▶ [WORK TASK]: Print, from the listing below, the lines starting at the line containing "(355, 311) none -> [359,298,379,308] the" and ending at the line containing "[440,315,496,328] pie chart.", exactly as they stand, and print nothing else.

▶ [DATA UNDER STUDY]:
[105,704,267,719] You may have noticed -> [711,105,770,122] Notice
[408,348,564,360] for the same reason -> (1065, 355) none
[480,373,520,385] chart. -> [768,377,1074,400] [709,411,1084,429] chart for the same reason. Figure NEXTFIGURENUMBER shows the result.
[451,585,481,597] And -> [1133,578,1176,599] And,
--
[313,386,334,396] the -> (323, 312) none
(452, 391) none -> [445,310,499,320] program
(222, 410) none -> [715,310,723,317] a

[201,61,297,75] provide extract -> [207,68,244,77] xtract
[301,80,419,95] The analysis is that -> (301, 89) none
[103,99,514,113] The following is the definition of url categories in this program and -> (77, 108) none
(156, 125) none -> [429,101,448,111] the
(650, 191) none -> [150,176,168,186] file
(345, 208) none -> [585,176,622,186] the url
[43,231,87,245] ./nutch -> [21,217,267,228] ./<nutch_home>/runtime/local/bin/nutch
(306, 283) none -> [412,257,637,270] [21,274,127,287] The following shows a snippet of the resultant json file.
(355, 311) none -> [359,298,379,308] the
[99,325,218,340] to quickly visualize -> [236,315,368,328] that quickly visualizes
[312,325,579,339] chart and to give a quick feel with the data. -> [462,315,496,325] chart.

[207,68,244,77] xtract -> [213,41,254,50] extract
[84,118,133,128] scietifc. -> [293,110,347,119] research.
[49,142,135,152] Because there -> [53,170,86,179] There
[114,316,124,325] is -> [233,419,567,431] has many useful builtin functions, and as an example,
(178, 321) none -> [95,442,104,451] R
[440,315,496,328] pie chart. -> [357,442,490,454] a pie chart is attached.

▶ [COMPLETED TASK]:
(355, 311) none -> [359,298,379,308] the
[99,325,218,340] to quickly visualize -> [236,315,368,328] that quickly visualizes
[312,325,579,339] chart and to give a quick feel with the data. -> [462,315,496,325] chart.

[207,68,244,77] xtract -> [213,41,254,50] extract
[84,118,133,128] scietifc. -> [293,110,347,119] research.
[49,142,135,152] Because there -> [53,170,86,179] There
[114,316,124,325] is -> [233,419,567,431] has many useful builtin functions, and as an example,
(178, 321) none -> [95,442,104,451] R
[440,315,496,328] pie chart. -> [357,442,490,454] a pie chart is attached.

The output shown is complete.